(Web page edit records)
▬▬▬▬▬▬▬▬▬▬
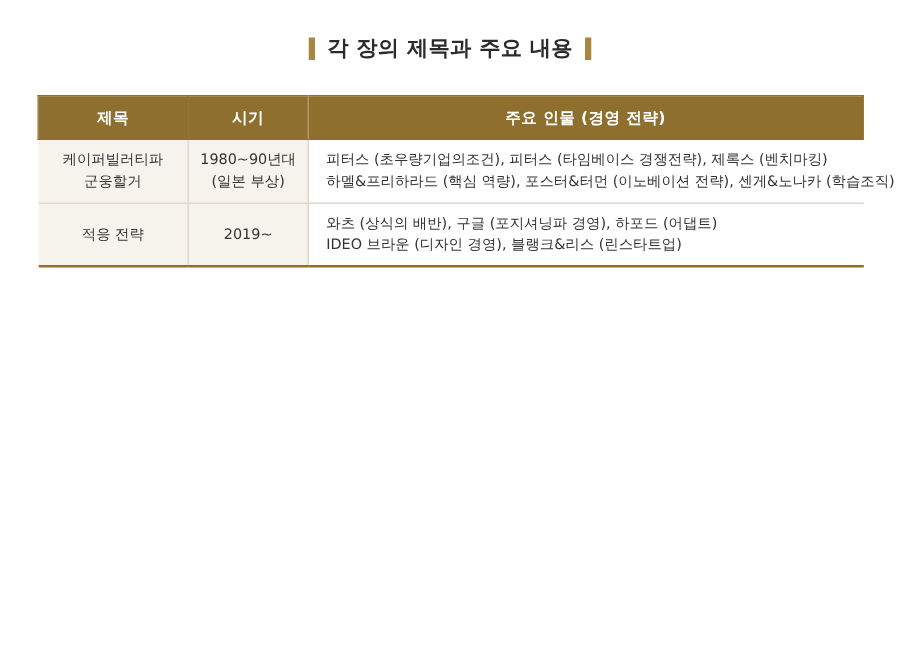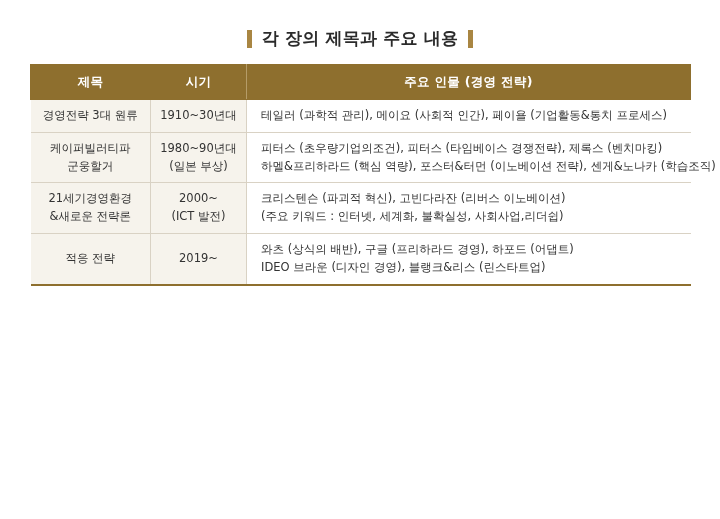"제목" .table-wrap { margin: 0 30px -> 12px 30px }
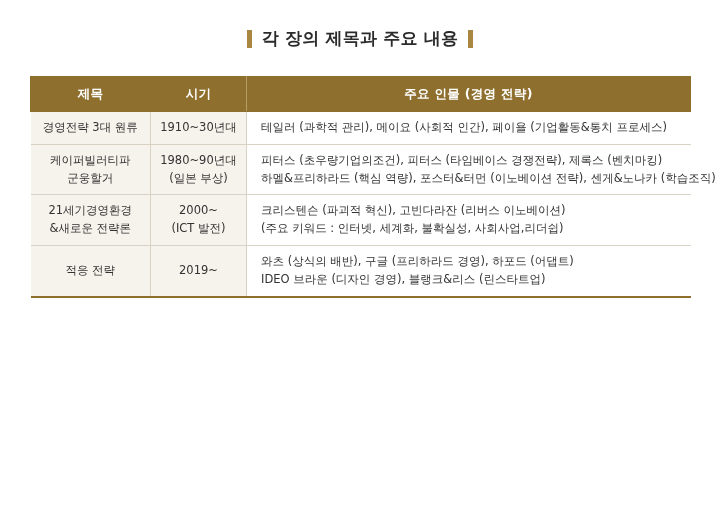"경영전략 3대 원류" tr.row { html: <tr> <td> <span>경영전략 3대 원류</span> </td> <td> <span>1910~30년대</span> </td> <td> <span>테일러 (과학적 관리), 메이요 (사회적 인간), 페이욜 (기업활동&amp;통치 프로세스)</span> </td> </tr> -> none }
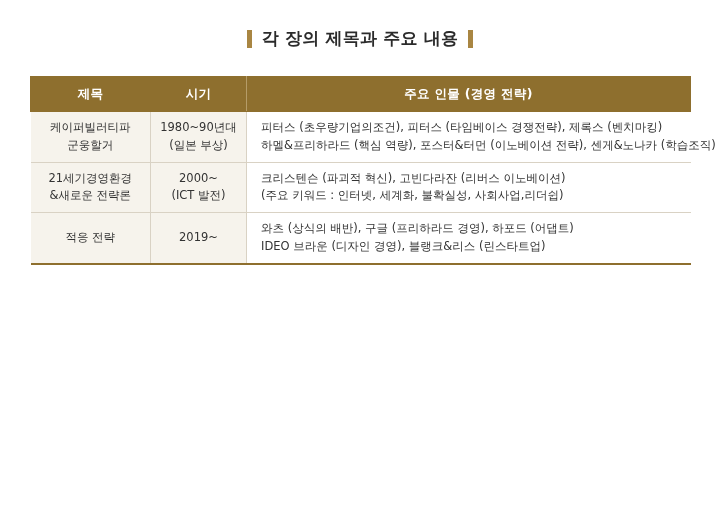"21세기경영환경" tr.row { html: <tr> <td> <span>21세기경영환경</span> <span>&amp;새로운 전략론</span> </td> <td> <span>2000~</span> <span>(ICT 발전)</span> </td> <td> <span>크리스텐슨 (파괴적 혁신), 고빈다라잔 (리버스 이노베이션)</span> <span>(주요 키워드 : 인터넷, 세계화, 불확실성, 사회사업,리더쉽)</span> </td> </tr> -> none }
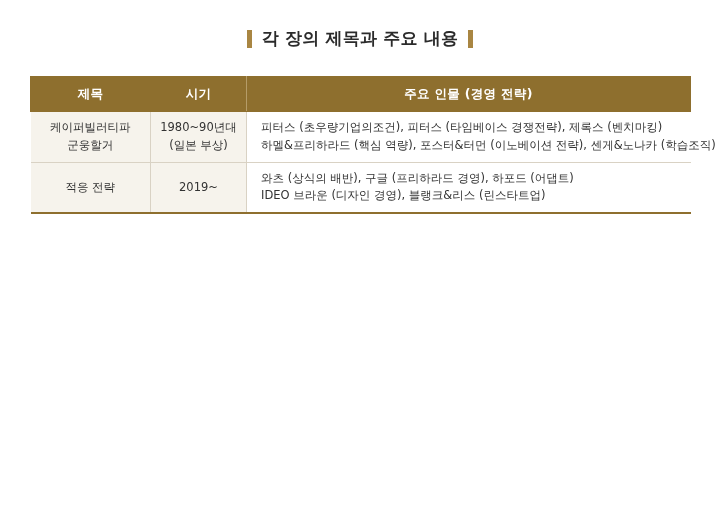"와츠 (상식의 배반), 구글 (프리하라드" span.line { text: 프리하라드 -> 포지셔닝파 }
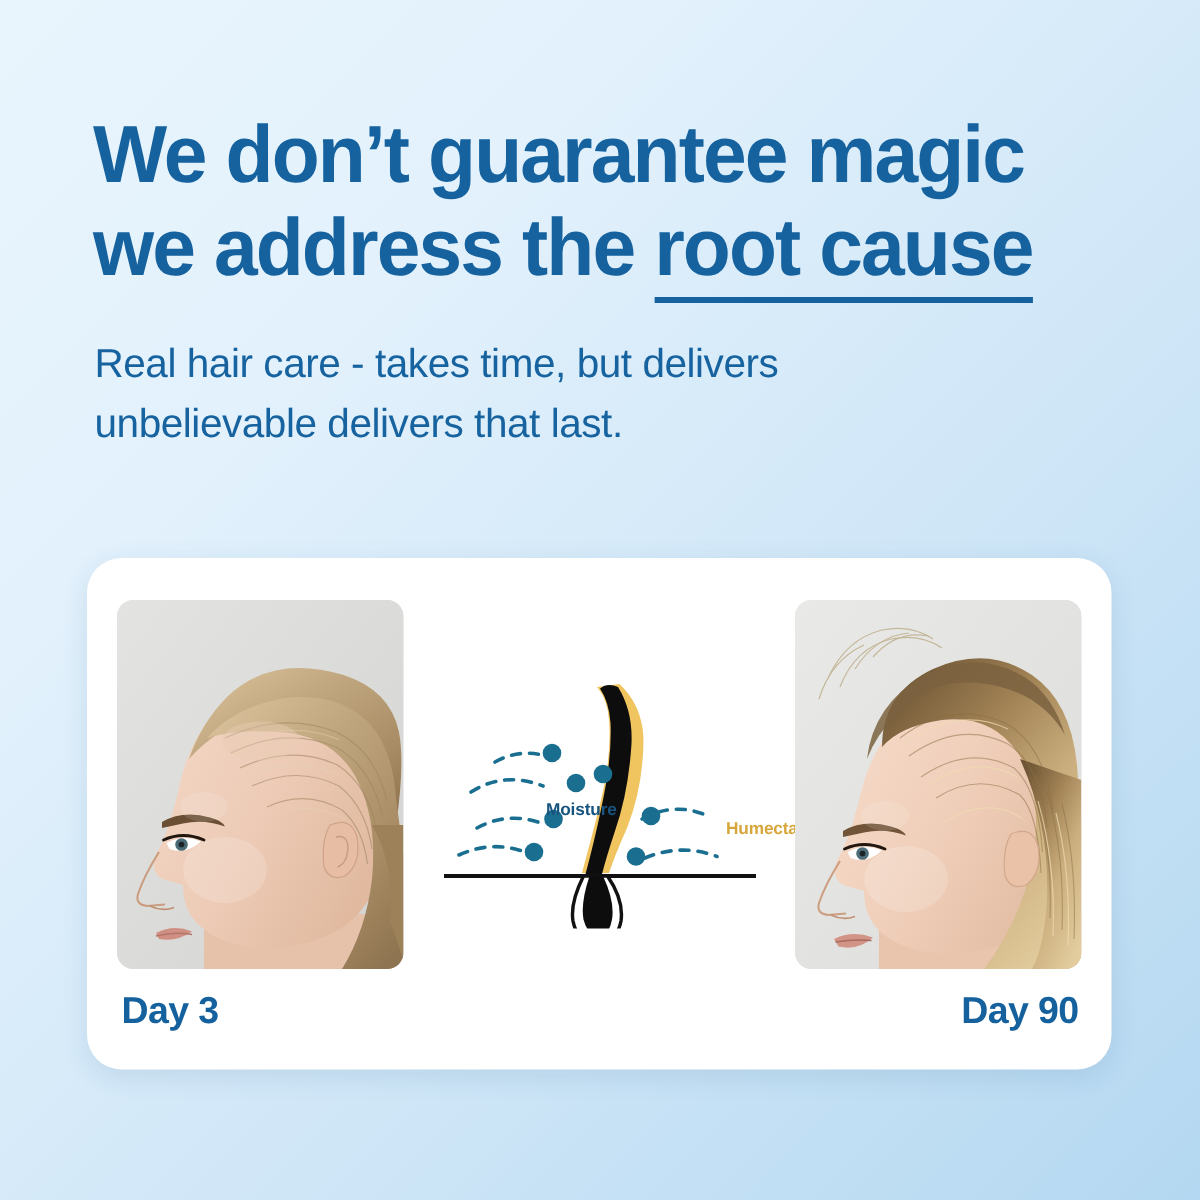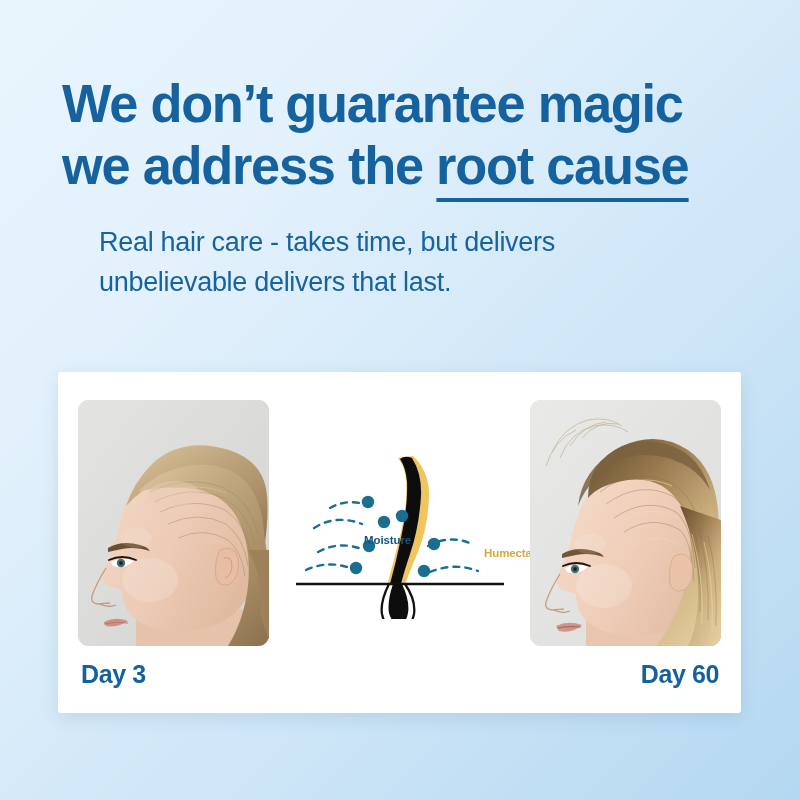"Real hair care - takes" .sub-line { margin-left: 36px -> none }
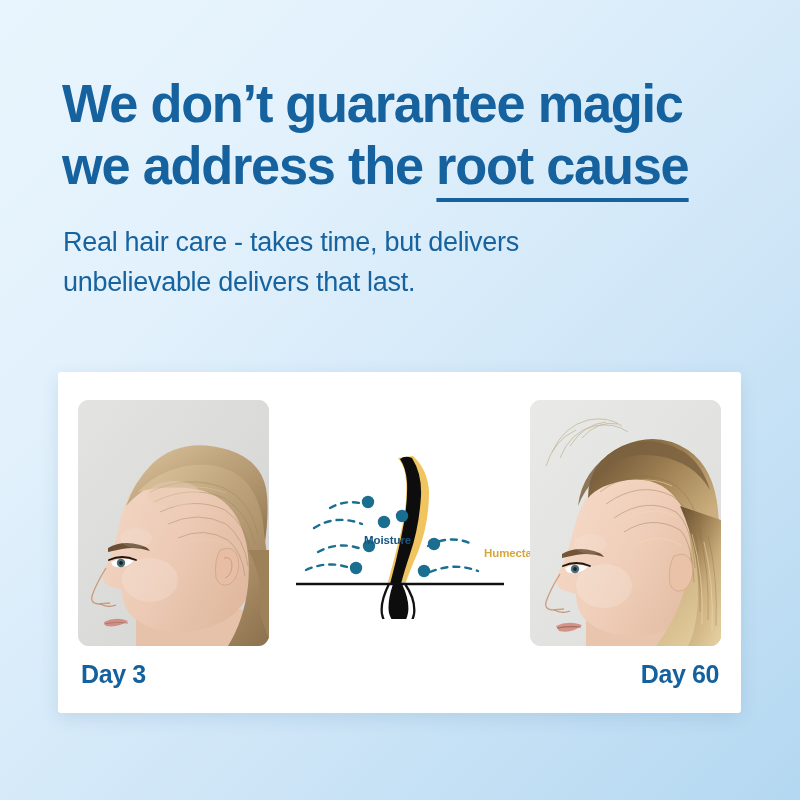"Moisture" #comparison-card { border-radius: 3px -> 23px }
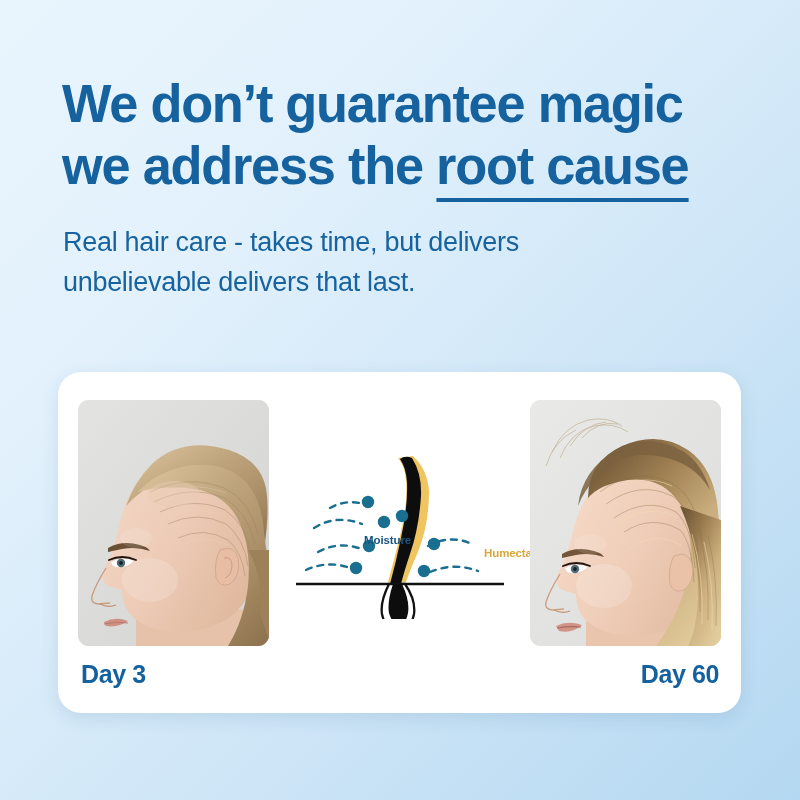"Day 60" div.day-label { text: 60 -> 90 }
▬▬▬▬▬▬▬▬▬▬
Task to carry out
Repeat the data exactly, without the pictures.

Solution to the problem
"제목" .table-wrap { margin: 0 30px -> 12px 30px }
"경영전략 3대 원류" tr.row { html: <tr> <td> <span>경영전략 3대 원류</span> </td> <td> <span>1910~30년대</span> </td> <td> <span>테일러 (과학적 관리), 메이요 (사회적 인간), 페이욜 (기업활동&amp;통치 프로세스)</span> </td> </tr> -> none }
"21세기경영환경" tr.row { html: <tr> <td> <span>21세기경영환경</span> <span>&amp;새로운 전략론</span> </td> <td> <span>2000~</span> <span>(ICT 발전)</span> </td> <td> <span>크리스텐슨 (파괴적 혁신), 고빈다라잔 (리버스 이노베이션)</span> <span>(주요 키워드 : 인터넷, 세계화, 불확실성, 사회사업,리더쉽)</span> </td> </tr> -> none }
"와츠 (상식의 배반), 구글 (프리하라드" span.line { text: 프리하라드 -> 포지셔닝파 }
"Real hair care - takes" .sub-line { margin-left: 36px -> none }
"Moisture" #comparison-card { border-radius: 3px -> 23px }
"Day 60" div.day-label { text: 60 -> 90 }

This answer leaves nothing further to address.